Estou delirando demais, né?
É, talvez sim, eu esteja delirando. Mas quando não estamos felizes com nossa própria vida, acho que o que mais fazemos é sonhar acordados, pensar, fazer planos para o nosso futuro, de que seja melhor do que de fato está sendo, pelo menos é assim que acontece comigo.
“Eu n-não gosto do Edu”, respondi, gaguejando outra vez. Sou uma péssima mentirosa, eu sei. Mas ninguém pode dizer que eu não tentei.

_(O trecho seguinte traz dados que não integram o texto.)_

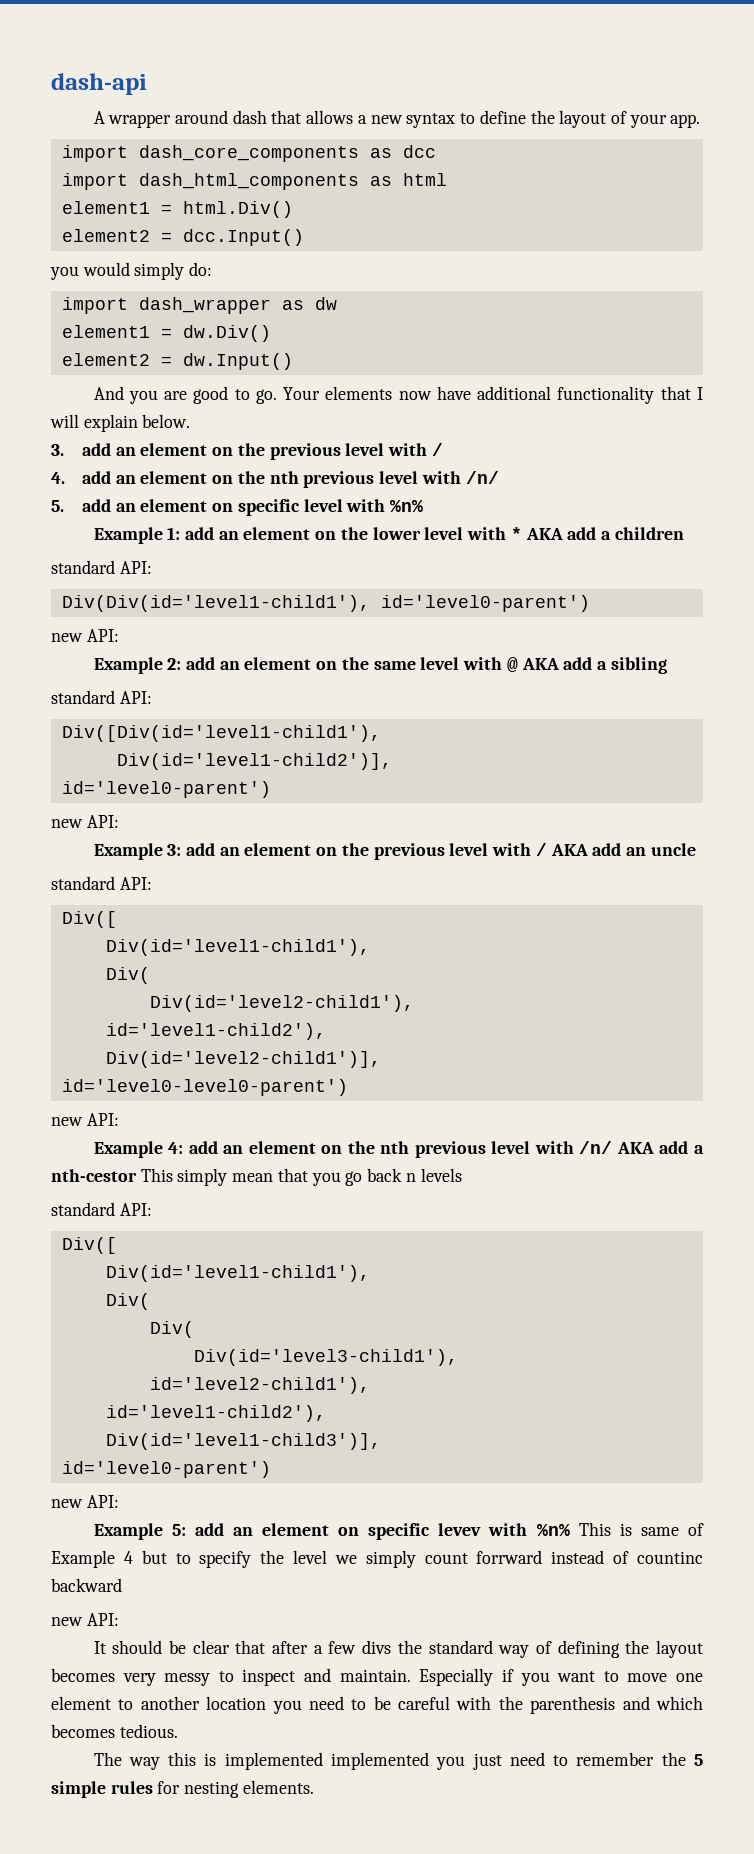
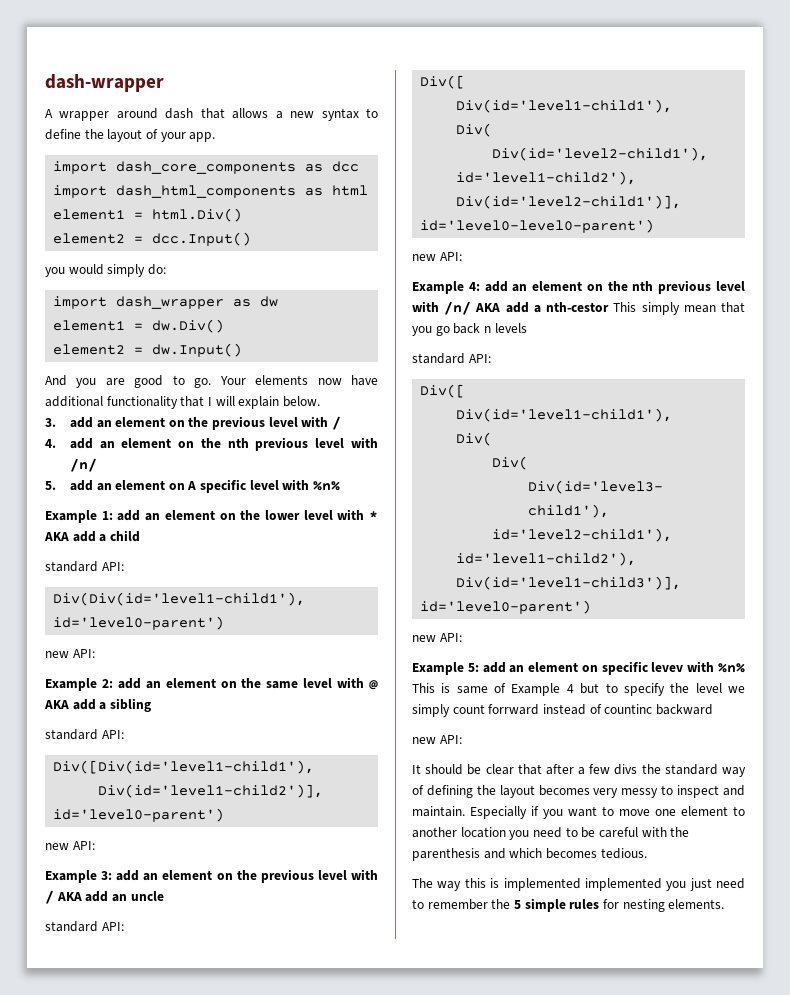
[51,73,147,95] dash-api -> [45,74,164,92] dash-wrapper
(234, 507) none -> [187,481,197,490] A
[614,527,684,540] children -> [109,530,140,542] child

Caio pareceu não acreditar muito em mim. Mas isso não importa. Eu só espero que ele não conte nada para o Edu e para ninguém. Se isso chega nos ouvidos de Madalena, ela vai me odiar ainda mais, mesmo sabendo que eu não tenho nenhuma chance com Edu.
Pelo menos ele não pareceu dar muita importância para o fato de que eu estava com o rosto em chamas.
Sério mesmo, minha vontade era cavar um buraco mais fundo do que o poço de Kola e me enterrar dentro dele, até que meu colega esquecesse que me viu, como ele mesmo disse, babando pelo Edu.